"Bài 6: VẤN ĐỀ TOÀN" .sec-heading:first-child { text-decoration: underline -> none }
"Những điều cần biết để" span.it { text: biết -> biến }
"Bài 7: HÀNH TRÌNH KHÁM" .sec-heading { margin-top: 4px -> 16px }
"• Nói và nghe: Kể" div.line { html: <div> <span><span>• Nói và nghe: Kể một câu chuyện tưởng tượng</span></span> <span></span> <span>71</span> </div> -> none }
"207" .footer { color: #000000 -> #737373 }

---

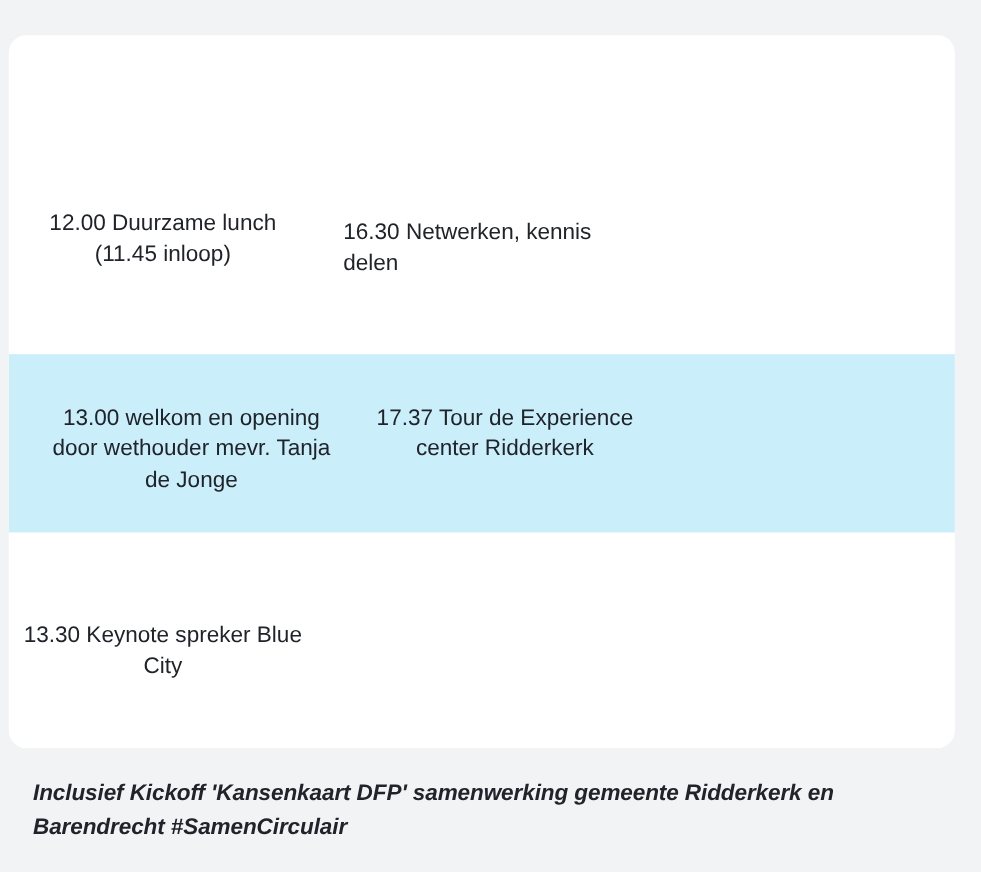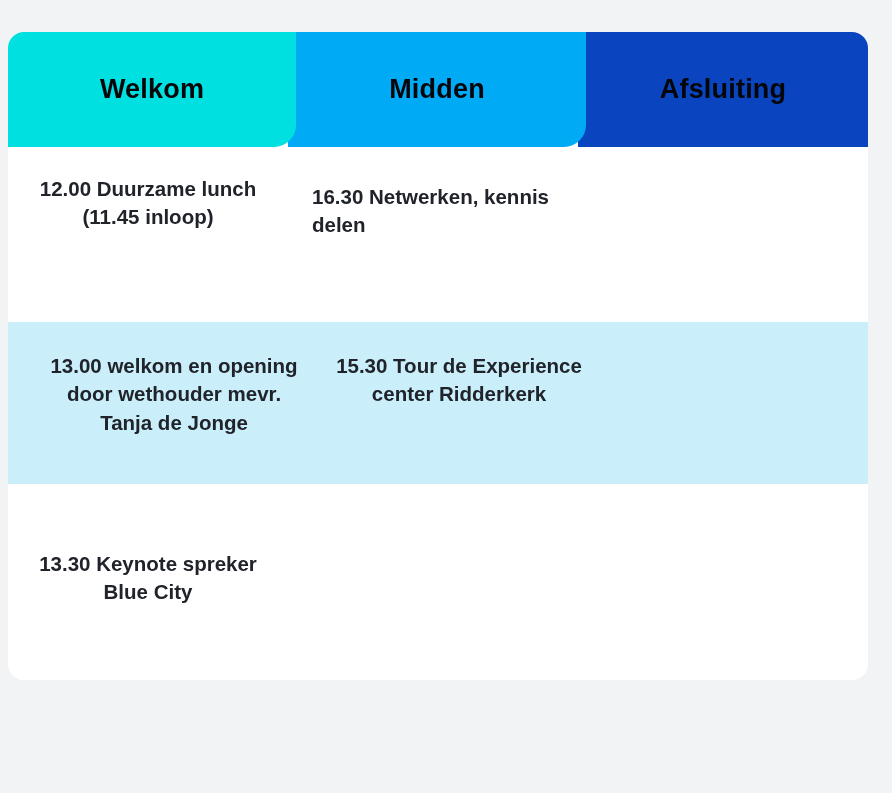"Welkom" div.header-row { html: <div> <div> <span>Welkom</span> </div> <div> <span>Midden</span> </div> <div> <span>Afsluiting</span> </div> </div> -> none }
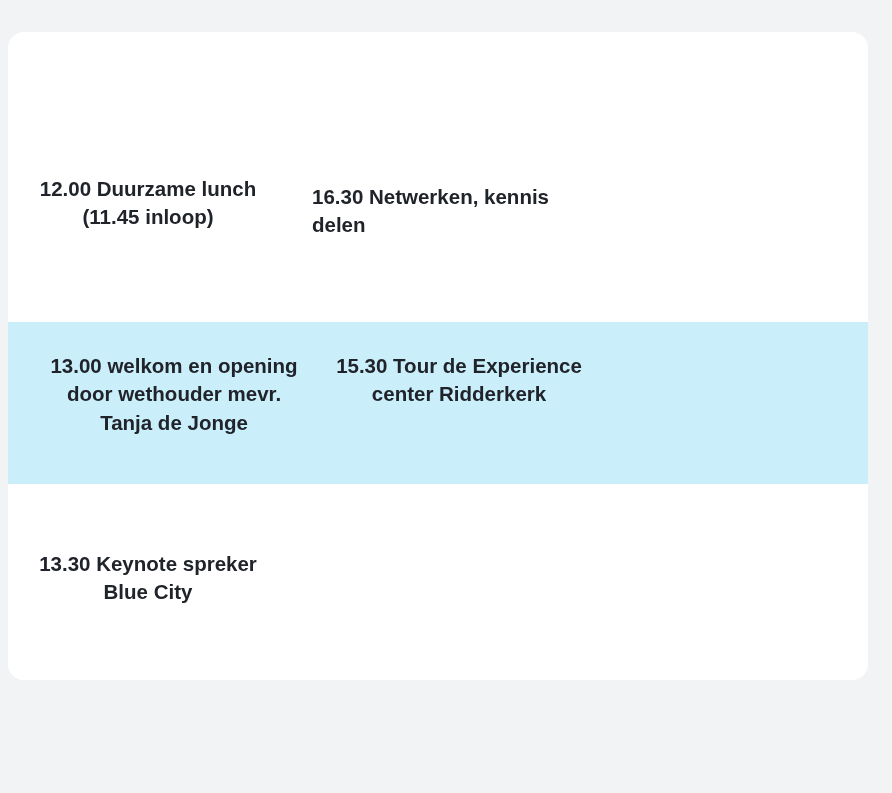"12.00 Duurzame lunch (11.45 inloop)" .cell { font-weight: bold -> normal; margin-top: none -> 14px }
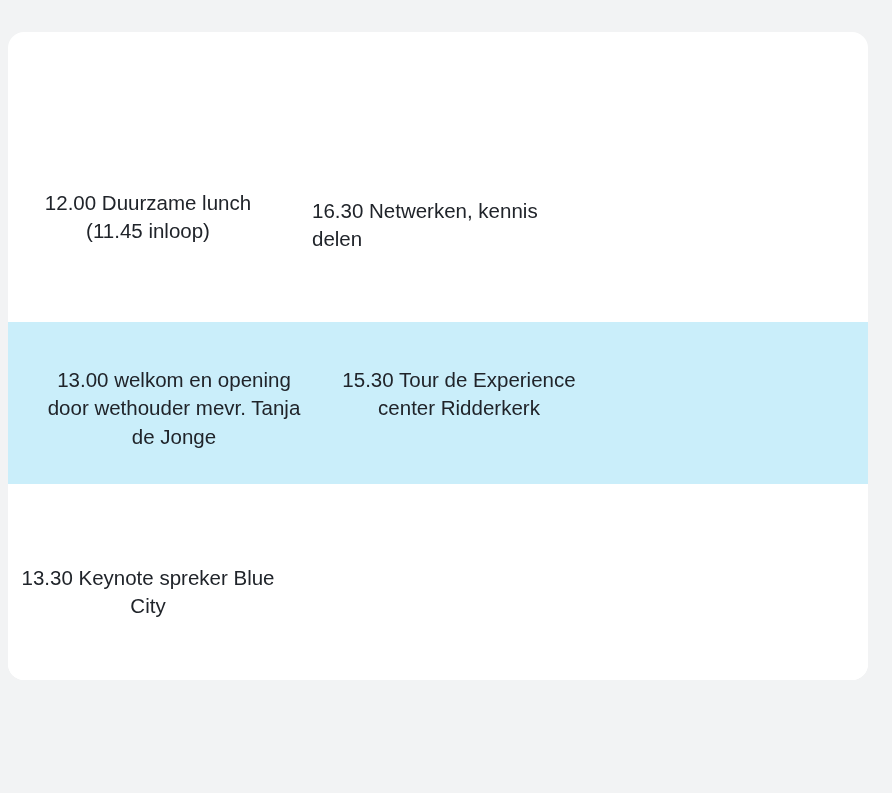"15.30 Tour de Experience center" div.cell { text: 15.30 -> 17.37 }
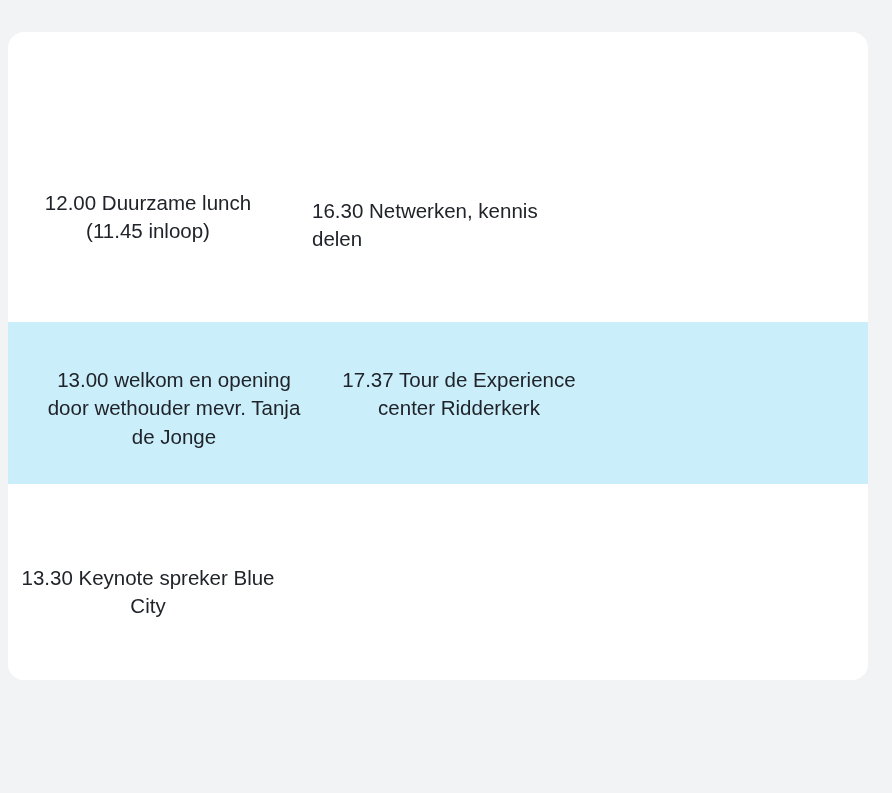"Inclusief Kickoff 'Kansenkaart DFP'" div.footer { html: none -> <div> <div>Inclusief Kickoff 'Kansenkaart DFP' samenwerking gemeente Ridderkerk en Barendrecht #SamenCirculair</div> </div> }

**WORK INSTRUCTION:**
Among the lines of the material above, find those with the word "heading". Copy each one.

**TASK SOLUTION:**
"Bài 6: VẤN ĐỀ TOÀN" .sec-heading:first-child { text-decoration: underline -> none }
"Bài 7: HÀNH TRÌNH KHÁM" .sec-heading { margin-top: 4px -> 16px }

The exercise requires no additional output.